GOAL OF THE EXERCISE: Please work out how many lines in the entries below include the string "just", and reply with the number alone.

RECORDS SUPPLIED:
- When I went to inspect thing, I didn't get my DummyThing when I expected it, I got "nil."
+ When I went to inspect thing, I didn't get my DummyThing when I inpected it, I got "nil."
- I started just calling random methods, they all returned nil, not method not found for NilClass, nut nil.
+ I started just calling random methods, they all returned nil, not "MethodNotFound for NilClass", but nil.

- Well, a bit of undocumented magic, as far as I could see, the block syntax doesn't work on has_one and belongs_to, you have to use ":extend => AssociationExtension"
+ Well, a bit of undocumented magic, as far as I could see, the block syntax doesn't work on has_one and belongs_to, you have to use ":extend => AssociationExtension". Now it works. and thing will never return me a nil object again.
--
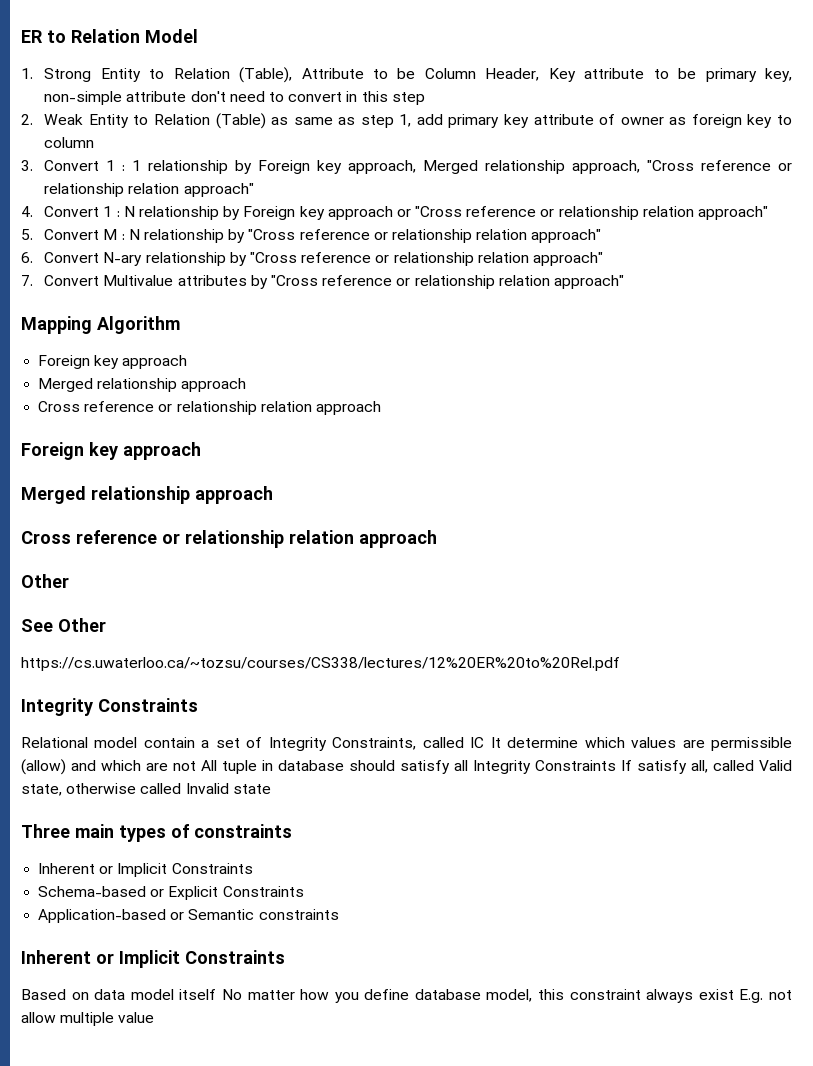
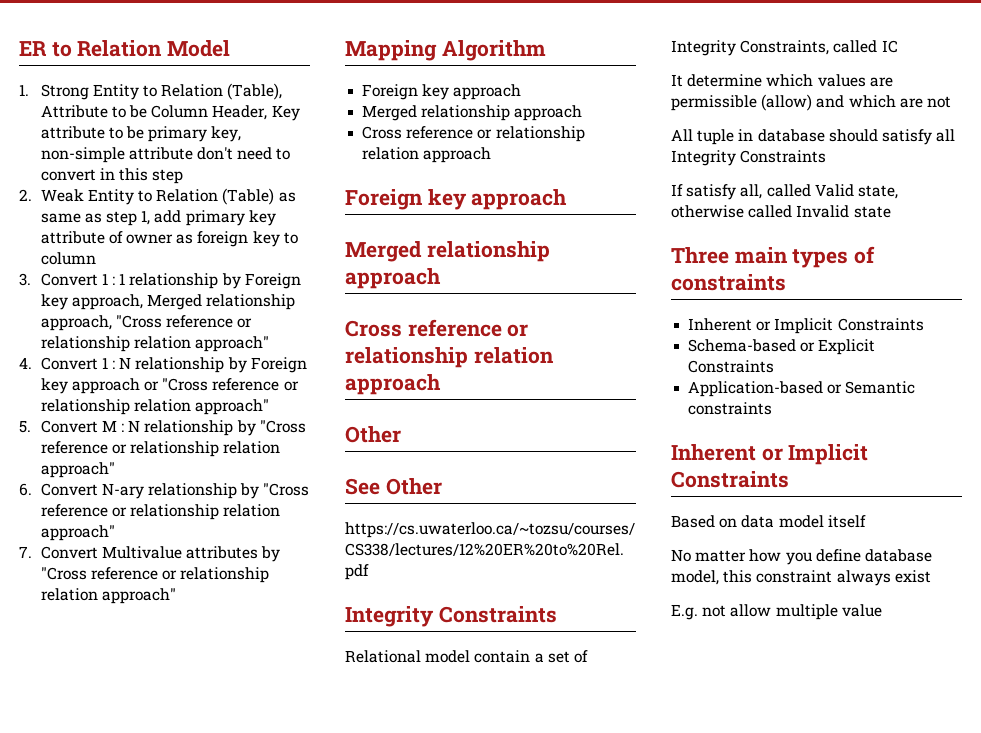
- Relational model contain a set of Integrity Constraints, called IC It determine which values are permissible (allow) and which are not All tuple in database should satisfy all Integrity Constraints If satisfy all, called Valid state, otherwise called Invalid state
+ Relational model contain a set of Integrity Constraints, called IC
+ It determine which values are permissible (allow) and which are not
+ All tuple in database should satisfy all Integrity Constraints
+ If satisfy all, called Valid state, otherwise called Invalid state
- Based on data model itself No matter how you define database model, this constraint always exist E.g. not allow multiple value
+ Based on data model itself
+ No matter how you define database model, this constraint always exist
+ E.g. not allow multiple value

RESULT FOR THIS EXERCISE: 2